Keyboard shortcuts

Press or to navigate between chapters

Press S or / to search in the book

Press ? to show this help

Press Esc to hide this help

Process Mining

Generate OCEL 2.0 event logs for process mining analysis across 8 enterprise process families.

Overview

SyntheticData generates comprehensive process mining data:

  • OCEL 2.0 compliant event logs with 88 activity types and 52 object types
  • 8 process families: P2P, O2C, S2C, H2R, MFG, BANK, AUDIT, Bank Recon
  • Object-centric relationships with lifecycle states
  • Three variant types per generator: HappyPath (75%), ExceptionPath (20%), ErrorPath (5%)
  • Cross-process object linking via shared document IDs

Configuration

global:
  seed: 42
  industry: manufacturing
  start_date: 2024-01-01
  period_months: 6

transactions:
  target_count: 50000

document_flows:
  p2p:
    enabled: true
    flow_rate: 0.4
    completion_rate: 0.95

    stages:
      po_approval_rate: 0.9
      gr_rate: 0.98
      invoice_rate: 0.95
      payment_rate: 0.92

  o2c:
    enabled: true
    flow_rate: 0.4
    completion_rate: 0.90

    stages:
      so_approval_rate: 0.95
      credit_check_pass_rate: 0.9
      delivery_rate: 0.98
      invoice_rate: 0.95
      collection_rate: 0.85

master_data:
  vendors:
    count: 100
  customers:
    count: 200
  materials:
    count: 500
  employees:
    count: 30

output:
  format: csv

OCEL 2.0 Export

Use the datasynth-ocpm crate for OCEL 2.0 export:

#![allow(unused)]
fn main() {
use synth_ocpm::{OcpmGenerator, Ocel2Exporter, ExportFormat};

let mut generator = OcpmGenerator::new(seed);
let event_log = generator.generate_event_log(
    p2p_count: 5000,
    o2c_count: 5000,
    start_date,
    end_date,
)?;

let exporter = Ocel2Exporter::new(ExportFormat::Json);
exporter.export(&event_log, "output/ocel2.json")?;
}

P2P Process

Event Sequence

Create PO → Approve PO → Release PO → Create GR → Post GR →
Receive Invoice → Verify Invoice → Post Invoice → Execute Payment

Objects

Object TypeAttributes
PurchaseOrderpo_number, vendor_id, total_amount
GoodsReceiptgr_number, po_reference, quantity
VendorInvoiceinvoice_number, amount, due_date
Paymentpayment_number, amount, bank_ref
Materialmaterial_id, description
Vendorvendor_id, name

Object Relationships

PurchaseOrder ─┬── contains ──→ Material
               └── from ──────→ Vendor

GoodsReceipt ──── for ──────→ PurchaseOrder

VendorInvoice ─── for ──────→ PurchaseOrder
               └── matches ──→ GoodsReceipt

Payment ───────── pays ──────→ VendorInvoice

O2C Process

Event Sequence

Create SO → Check Credit → Release SO → Create Delivery →
Pick → Pack → Ship → Create Invoice → Post Invoice → Receive Payment

Objects

Object TypeAttributes
SalesOrderso_number, customer_id, total_amount
Deliverydelivery_number, so_reference
CustomerInvoiceinvoice_number, amount, due_date
CustomerPaymentreceipt_number, amount
Materialmaterial_id, description
Customercustomer_id, name

Analysis with PM4Py

Load Event Log

from pm4py.objects.ocel.importer import jsonocel

# Load OCEL 2.0
ocel = jsonocel.apply("output/ocel2.json")
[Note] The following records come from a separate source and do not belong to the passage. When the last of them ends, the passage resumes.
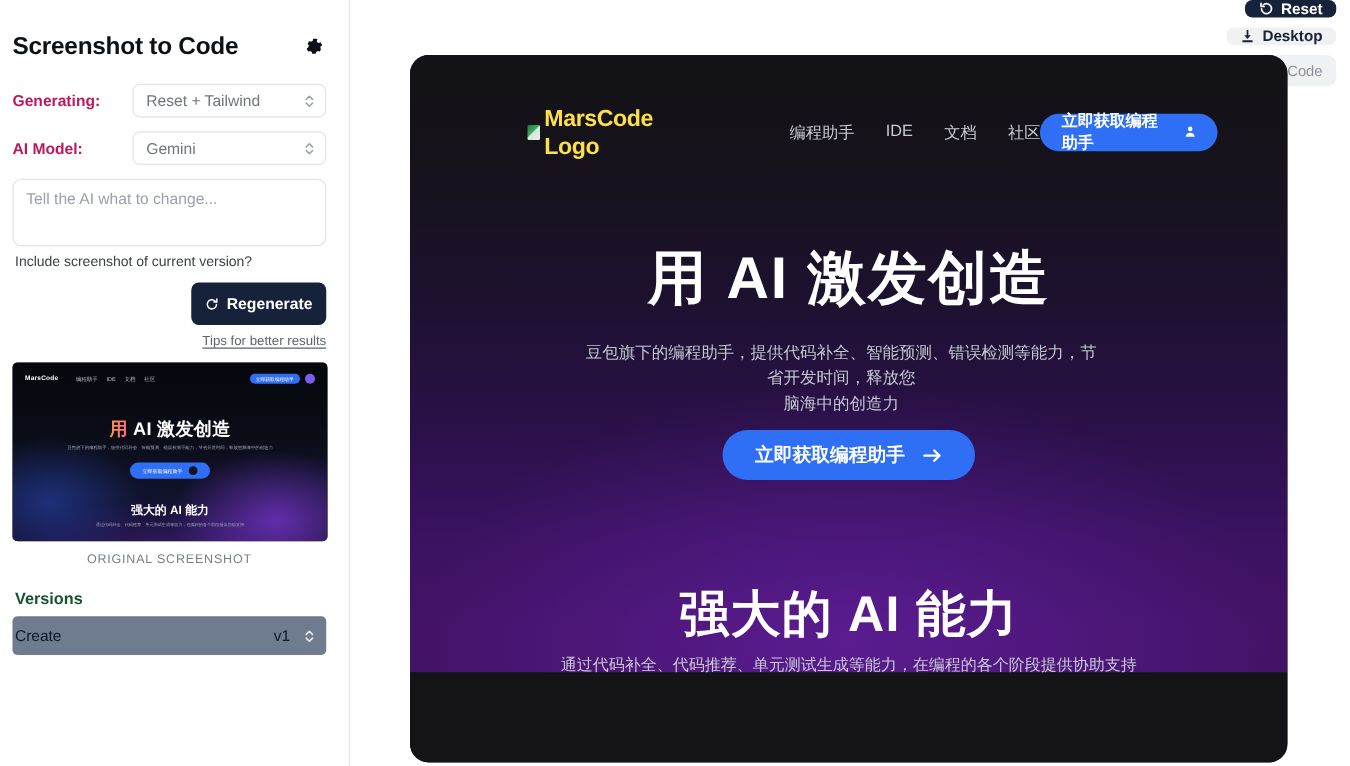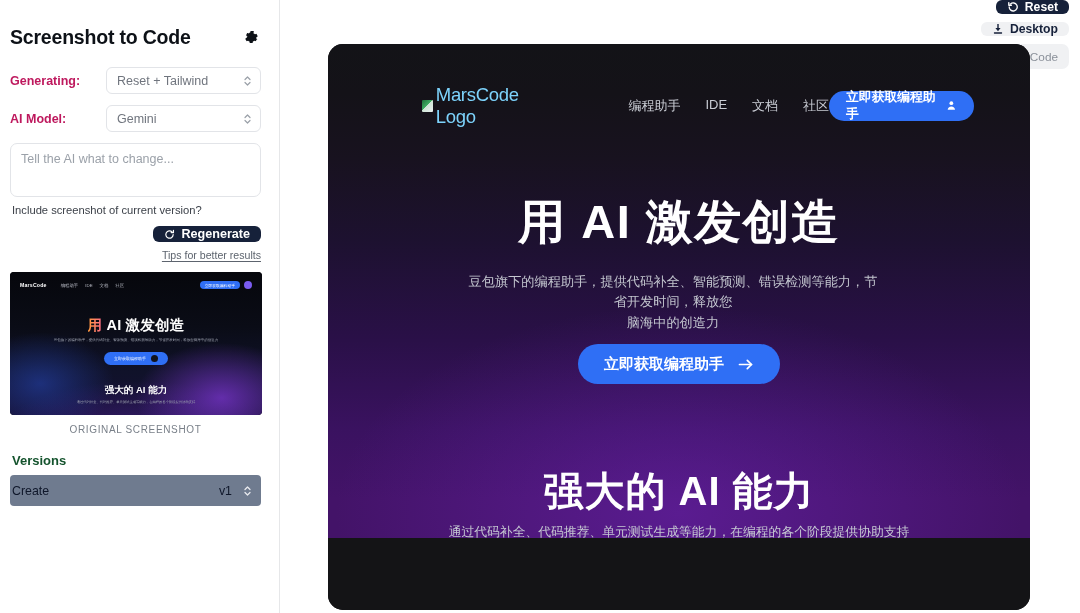--- a/index.html
+++ b/index.html
@@ -234,7 +234,7 @@
     border-radius: 1px;
   }
   .brand-text {
-    font-size: 18.5px; font-weight: 400; color: #7dd3fc; letter-spacing: -0.3px;
+    font-size: 18.5px; font-weight: 700; color: #fde047; letter-spacing: -0.3px;
   }
   .pv-links { display: flex; gap: 25px; margin-left: 78px; }
   .pv-links a {

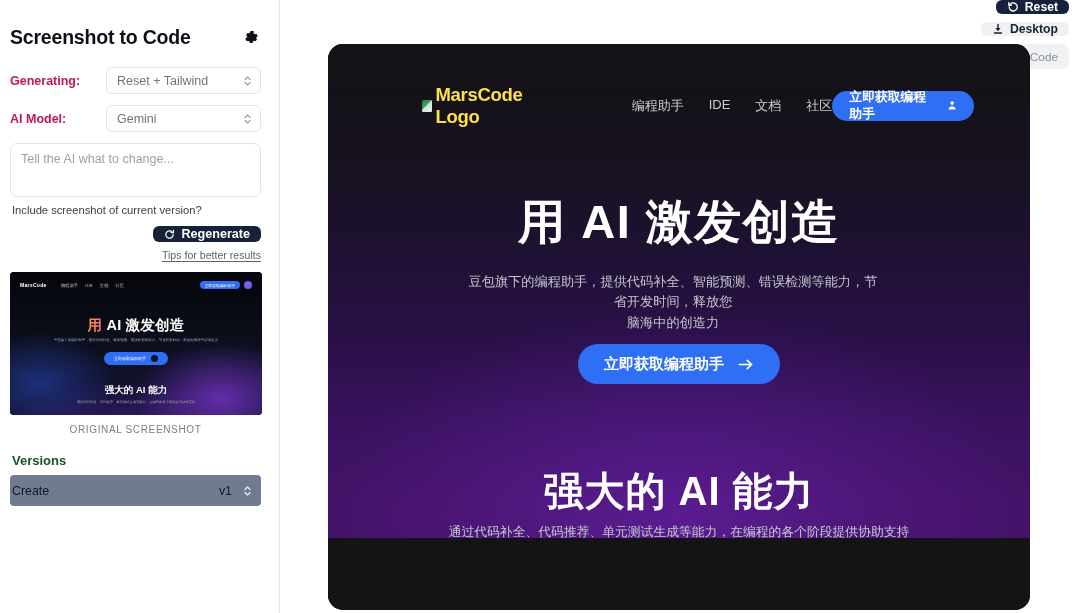--- a/index.html
+++ b/index.html
@@ -79,7 +79,7 @@
   }
   .regen-row { display: flex; justify-content: flex-end; margin-top: 10px; }
   .btn-regen {
-    height: 16px; background: #16213a; color: #fff;
+    height: 34px; background: #16213a; color: #fff;
     border-radius: 6px; padding: 0 11px;
     display: inline-flex; align-items: center; gap: 6px;
     font-size: 12.6px; font-weight: 700;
print(f"Events: {len(ocel.events)}")
print(f"Objects: {len(ocel.objects)}")
print(f"Object types: {ocel.object_types}")

Process Discovery

from pm4py.algo.discovery.ocel import algorithm as ocel_discovery

# Discover object-centric Petri net
ocpn = ocel_discovery.apply(ocel)

# Visualize
from pm4py.visualization.ocel.ocpn import visualizer
gviz = visualizer.apply(ocpn)
visualizer.save(gviz, "ocpn.png")

Object Lifecycle Analysis

from pm4py.statistics.ocel import object_lifecycle

# Analyze PurchaseOrder lifecycle
po_lifecycle = object_lifecycle.get_lifecycle_summary(
    ocel,
    object_type="PurchaseOrder"
)

print("Purchase Order Lifecycle:")
print(f"  Average duration: {po_lifecycle['avg_duration']}")
print(f"  Completion rate: {po_lifecycle['completion_rate']:.2%}")

Conformance Checking

from pm4py.algo.conformance.ocel import algorithm as ocel_conformance

# Check conformance against expected model
results = ocel_conformance.apply(ocel, ocpn)

print(f"Conformant cases: {results['conformant']}")
print(f"Non-conformant: {results['non_conformant']}")

Process Metrics

Throughput Time

import pandas as pd
from datetime import timedelta

# Load events
events = pd.DataFrame(ocel.events)

# Calculate case durations
case_durations = events.groupby('case_id').agg({
    'timestamp': ['min', 'max']
})
case_durations['duration'] = (
    case_durations[('timestamp', 'max')] -
    case_durations[('timestamp', 'min')]
)

print(f"Mean throughput time: {case_durations['duration'].mean()}")
print(f"Median throughput time: {case_durations['duration'].median()}")

Activity Frequency

# Count activity occurrences
activity_counts = events['activity'].value_counts()
print("Activity frequency:")
print(activity_counts)

Bottleneck Analysis

# Calculate waiting times between activities
events = events.sort_values(['case_id', 'timestamp'])
events['wait_time'] = events.groupby('case_id')['timestamp'].diff()

# Find bottlenecks
bottlenecks = events.groupby('activity')['wait_time'].mean().sort_values(ascending=False)
print("Bottleneck activities:")
print(bottlenecks.head(5))

Variant Analysis

from pm4py.algo.discovery.ocel import variants

# Get process variants
variant_stats = variants.get_variants_statistics(ocel)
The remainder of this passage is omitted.